Google BigQuery Setup in Alation

Applies from V R6 (5.10.x)

For earlier versions, see Setup in Alation V R5 (5.9.x) and Below.

To add a Google BigQuery data source to the Alation Catalog:

  1. Go to Sources and on the Sources page, on the upper-right, click Add.

  2. Provide the information on the first Add a Data Source screen and click Continue Setup. This will bring up the Add Data Source wizard.

Data Source Wizard Step 1: Connection Information

../../../_images/DS_GBQ01.png
  1. Select Google BigQuery as Database Type.

  2. Host the Host field is auto-populated with value www.googleapis.com. This field cannot be edited.

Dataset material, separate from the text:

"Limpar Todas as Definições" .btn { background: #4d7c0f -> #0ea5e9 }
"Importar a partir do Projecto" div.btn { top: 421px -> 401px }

  3. In the Database Name field, provide your Project ID. The project must be billing-enabled.

  4. Provide the remaining information and click Save and Continue. This will bring up Step 2 of the wizard.

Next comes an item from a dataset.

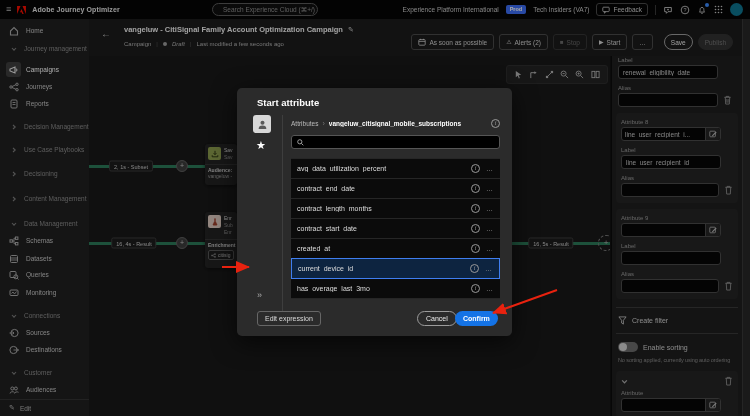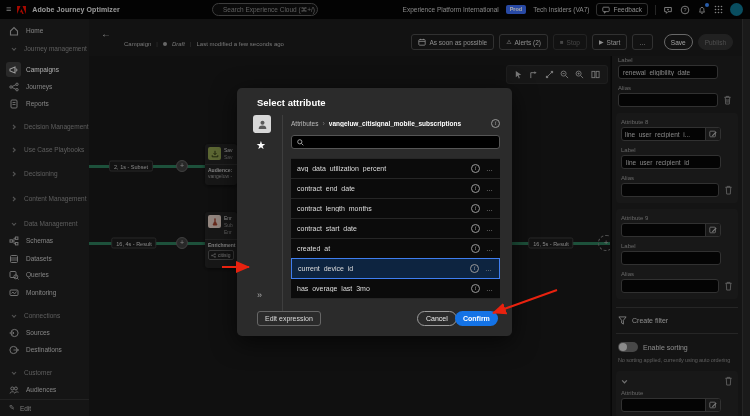"vangeluw - CitiSignal Family Account" div.title-row { html: none -> <div> <span>vangeluw - CitiSignal Family Account Optimization Campaign</span> <span>✎</span> </div> }
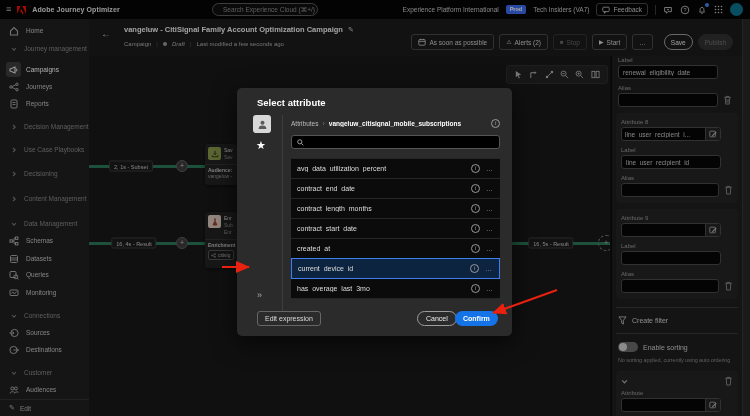"Select attribute" div.modal-title { text: Select -> Start }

Data Source Wizard Step 2: Authentication

../../../_images/DS_GBQ02.png
  1. Leave the Enable Service Account Certificate checkbox clear if you are using a user account for authentication. If you want to use a service account, see Authenticating with a Service Account.

  2. Under User Account Certificate, click the link Upload OAuth certificate (json) and upload the certificate.

    Note

    See Generate User Account Certificate for details on how to generate the user account certificate in GCP.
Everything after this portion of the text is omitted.